Aggregated Option Exercises in the year ended December 31, 1995
and Option Values as of December 31, 1995
Number of Value of
Shares Underlying Unexercised
Unexercised In-the-Money
Options at Options at
Number of 12/31/95 12/31/95
Shares Acquired Value Exercisable/ Exercisable/
Name on Exercise Realized Unexercisable Unexercisable
Kenneth G. Fisher 0 $ 0 2,138,738/ $1,300,000/
261,462 73,838
Rowland H. Thomas 197,000 219,128 1,562,350/ 1,543,438/
150,850 42,600
Robert A. DiNanno 0 0 595,490/ 618,771/
58,800 17,363
Charles S. Namias 0 0 185,375/ 135,188/
146,925 42,676
Ziya Aral 0 0 313,125/ 181,875/
268,175 37,988
REPORT OF THE COMPENSATION COMMITTEE
ON EXECUTIVE COMPENSATION
ENCORE COMPUTER CORPORATION.
Executive Compensation Philosophy
It is the goal of the Compensation Committee of the Board of Directors
to provide compensation to executives of the Company in accordance with
the following considerations:
To provide compensation that is competitive with other high
technology companies that are of similar size to Encore with
similar products and markets;
To provide compensation that will attract, retain and reward
superior, industry-knowledgeable executives who can manage the
shareholders' short and long-term interest;
To provide total compensation wherein the majority of value to be
delivered is based on the financial performance of the Company and
the appreciation of the Company's stock.
To meet these goals, the Committee establishes, administers and reviews
several programs for the Company. These programs are designed to
address the above considerations and consist of three major components.
Base Salary
For executives of the Company, base salary is determined by the level
of job responsibility and overall competitive practices in the labor
market for the Company's executive talent. The Committee recognizes
that there is a scarcity of executive talent with the technical
capabilities that are critical to the Company's long-term success. The
Committee also considers the Company's location outside of traditional
labor markets for technical talent to be a considerable factor for base
salary positioning. As such, the Committee positions the Company's
executives' base salaries at the 75th percentile of the competitive
market and generally believes that this base salary posture is an
essential factor in maintaining a highly skilled executive team. The
Committee derives competitive data representing the high tech and
computer products sectors from an independent compensation consultant.

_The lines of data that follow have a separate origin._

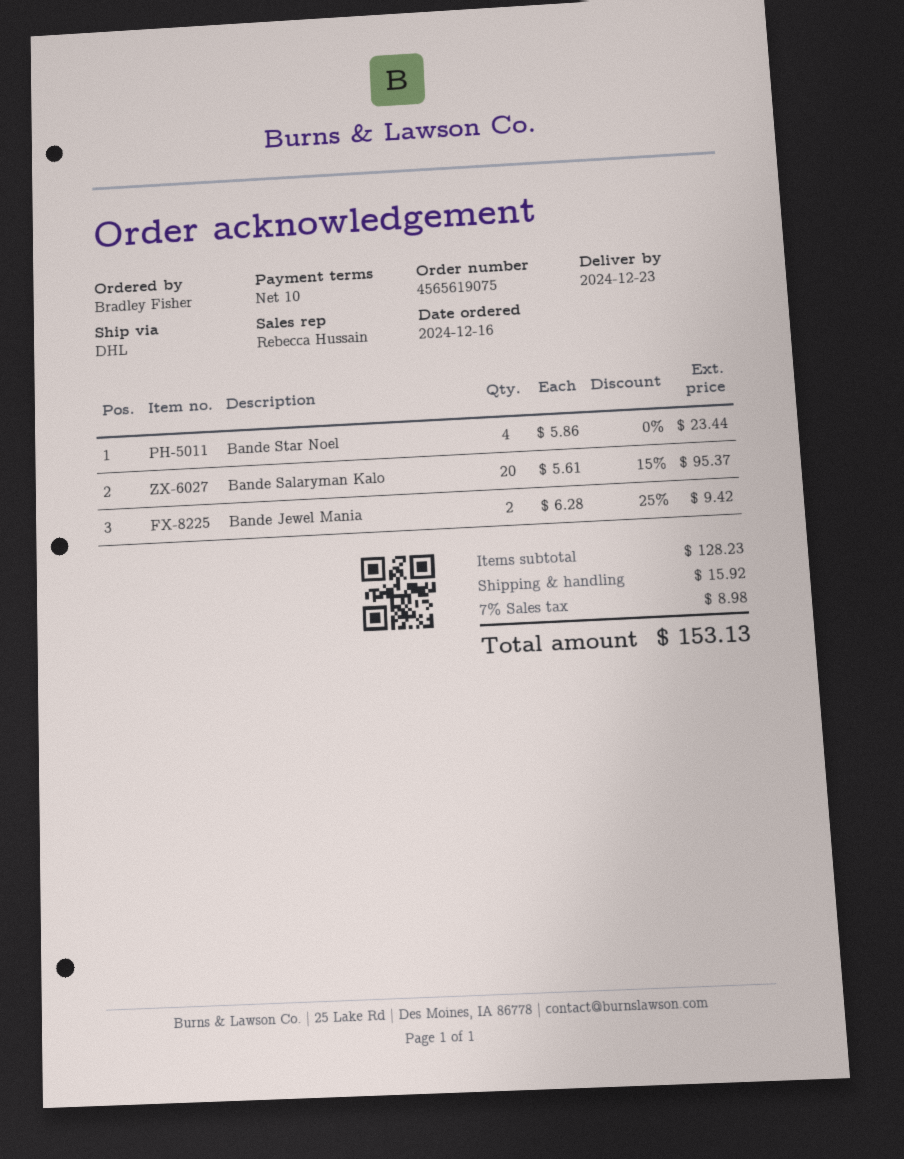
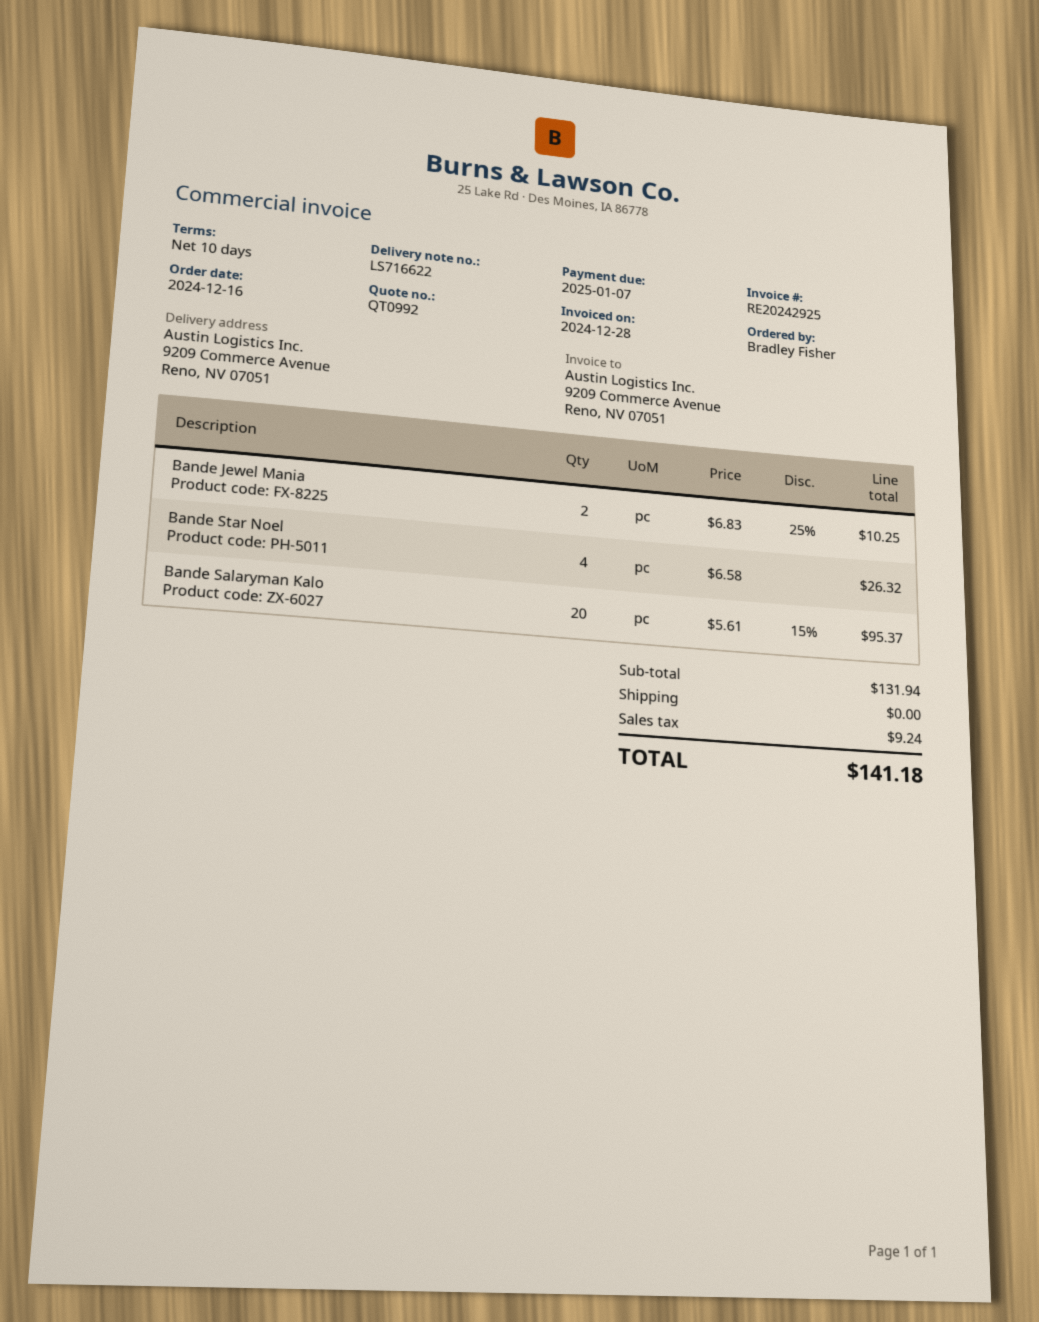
Bande Star Noel: 4 x 5.86 = 23.44 -> 4 x 6.58 = 26.32
Bande Jewel Mania: 2 x 6.28 - 25% = 9.42 -> 2 x 6.83 - 25% = 10.25
subtotal: 128.23 -> 131.94
shipping: 15.92 -> 0.00
tax: 8.98 -> 9.24
total: 153.13 -> 141.18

The Committee believes that most of the companies in the S & P Computer
Systems Index, which is used as the Company's industry comparison line
in the performance graph appearing below, are represented in the
various surveys used by the compensation consultant.
1995 executive base salaries were in accord with the above policy.

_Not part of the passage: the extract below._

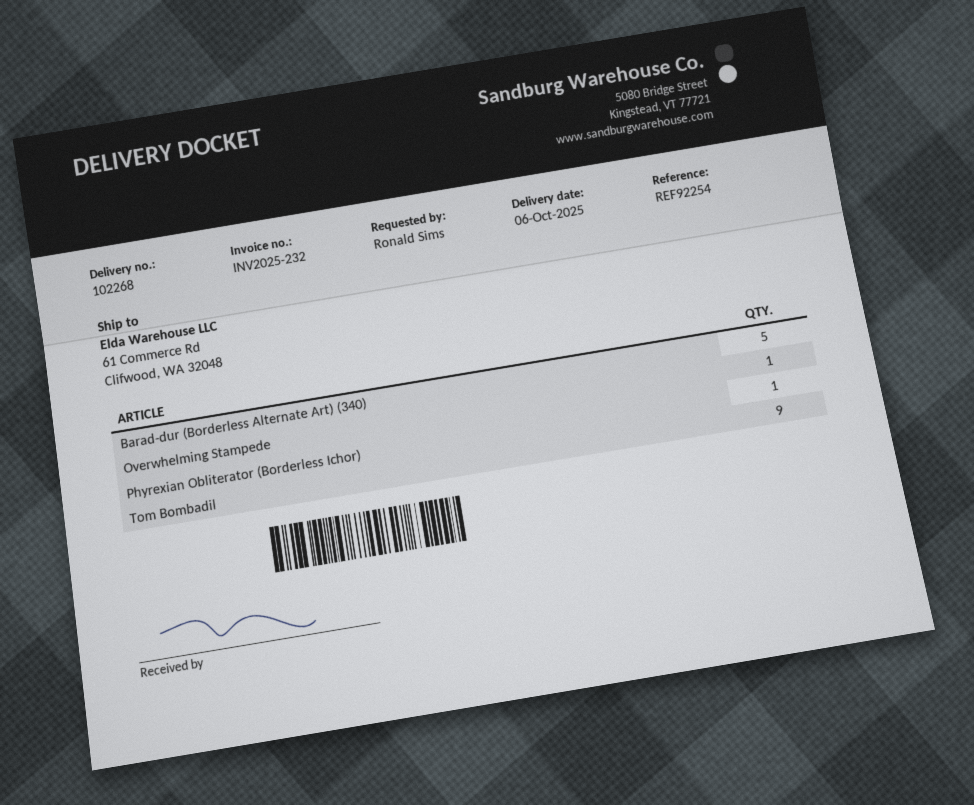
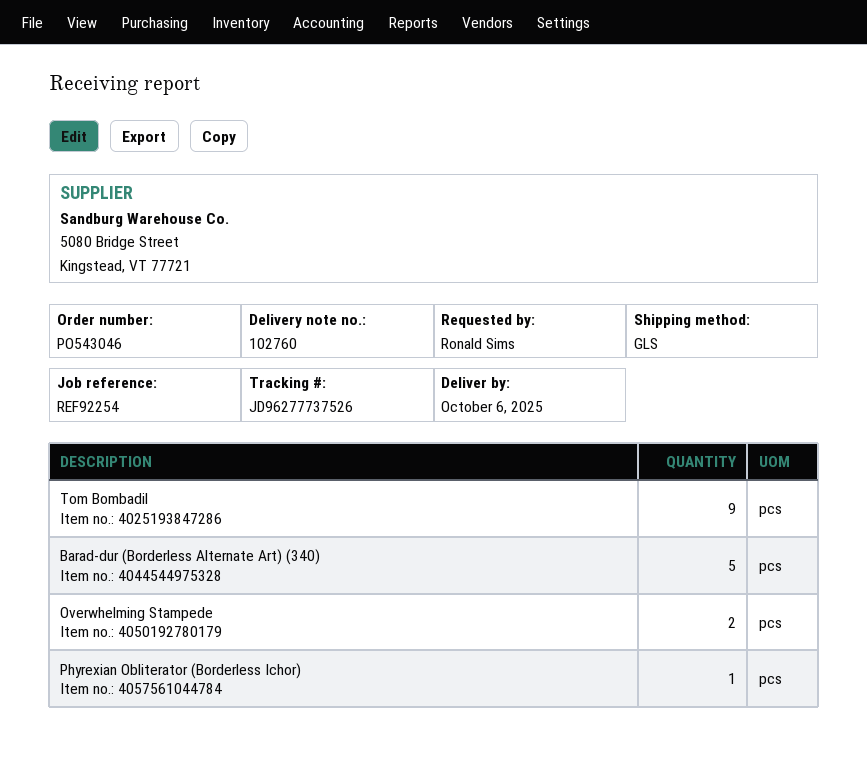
delivery note number: 102268 -> 102760
Overwhelming Stampede: 1 -> 2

None of the named executives' base salaries or incentive bonus targets
were increased in 1995
Annual Incentives
All executive officers are eligible to receive incentives which are
based on the short-term performance of the Company. The program is
intended to highlight critical business goals and reward the
achievement of these goals through individual and team contributions.

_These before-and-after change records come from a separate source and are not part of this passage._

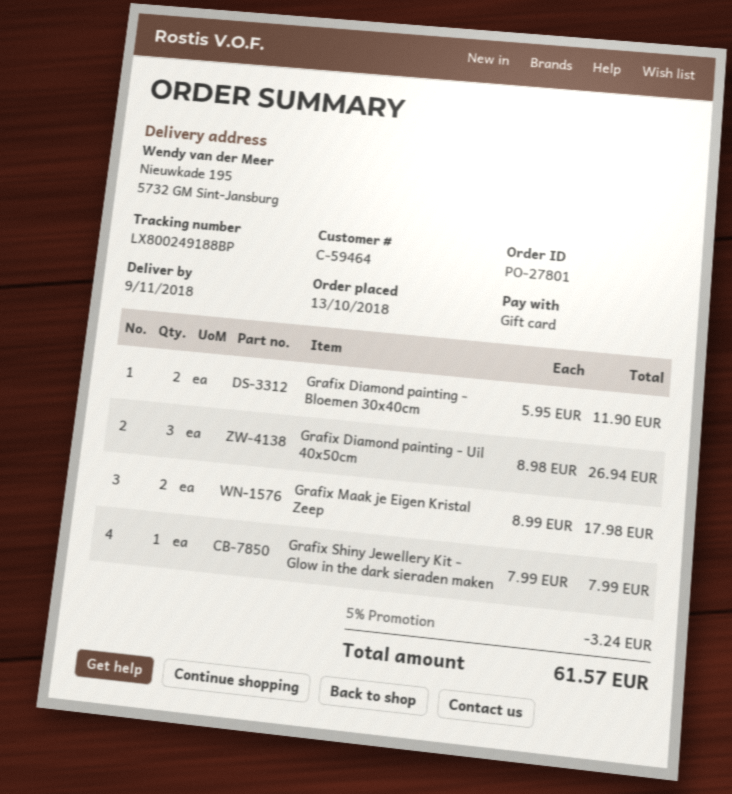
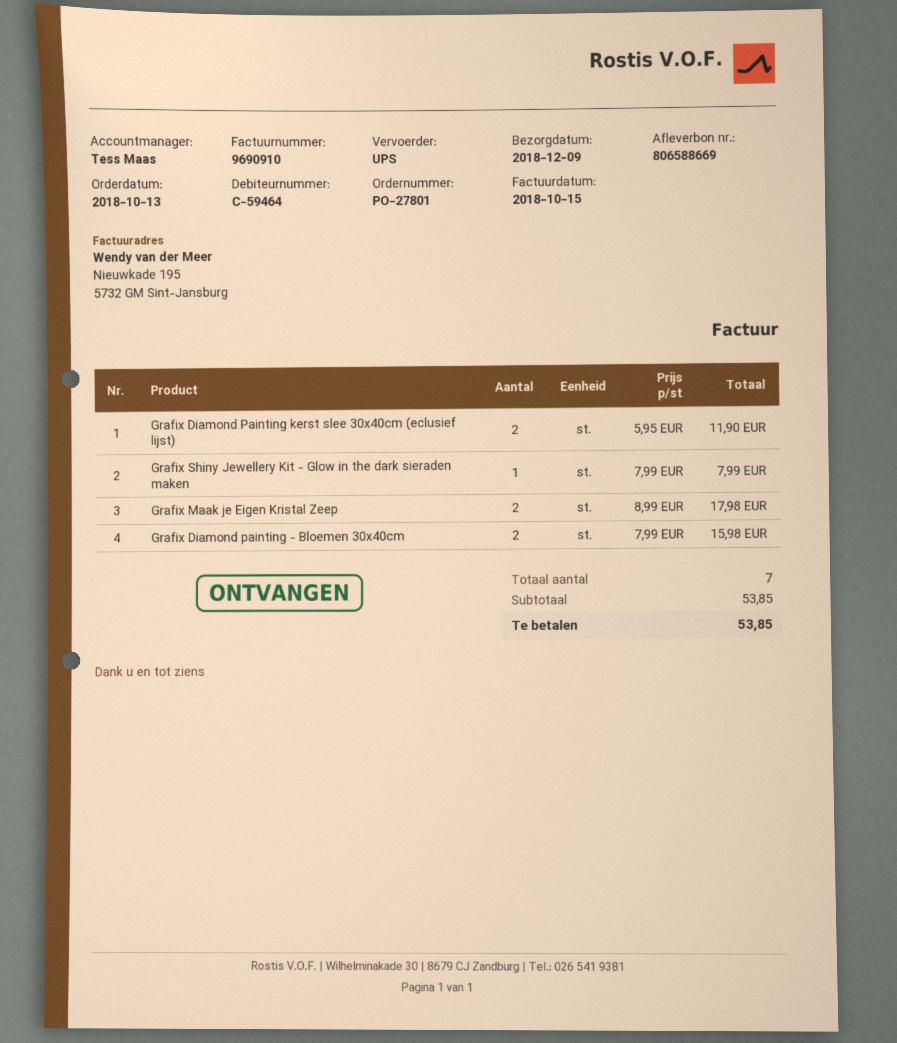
delivery date: 2018-11-09 -> 2018-12-09
Grafix Diamond painting - Bloemen 30x40cm: 2 x 5.95 = 11.90 -> 2 x 7.99 = 15.98
Grafix Diamond painting - Uil 40x50cm: 3 x 8.98 = 26.94 -> none
Grafix Diamond Painting kerst slee 30x40cm (eclusief lijst): none -> 2 x 5.95 = 11.90
discount: 5% = 3.24 -> none
total: 61.57 -> 53.85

Target incentive opportunities typically range from 15% to 45% of
executives' base salaries and are based on median bonus levels observed
in other high technology and computer related companies. Target award
levels are structured so that at target award levels, executives' total
cash compensation (base salary plus annual incentive) would be
comparable to the 75th percentile total cash compensation of the
competitive market as discussed earlier.
The specific performance criteria used for incentive compensation goals
include the attainment of profit before tax objectives, achievement of
quarterly financial plans and subjective functional and teamwork goals
as determined by management. Functional goals include activities aimed
at achieving revenue, bookings, expenses, schedule targets, etc.
Teamwork goals include joint, cross functional activities and
projects. The relative weighting of each factor depends on the
executive's position within the Company's organizational structure.
Typically, profit before tax objectives and quarterly financial plan
targets account for 60% to 100% of the named executives' incentives;
functional and teamwork goals account for 25% to 40% of the total
incentive. In 1995 the Company did not achieve its profit before tax
objective and therefore no incentive payments were made that were based
on the Company's profit performance. Incentive payments that were made
to certain named executives in 1995 reflect the attainment of
individual functional and teamwork goals.
Long-Term Incentives
The Committee believes that stock-based incentives provide the
strongest link between the rewards earned by executives and the returns
generated for shareholders. The Committee also believes that providing
the potential for significant share ownership helps focus executive
behavior on the long-term growth and strength of the organization. As
such, the Committee has made significant stock option grants throughout
the Company to focus all recipients on long-term growth and the
enhancement of shareholder value. The Committee has generally observed
that stock option grants comprise a significant portion of executive
compensation in the high technology and computer related industries.
Stock options represent the right to purchase the Company's stock at
the fair market value of the Company's stock on the date of grant.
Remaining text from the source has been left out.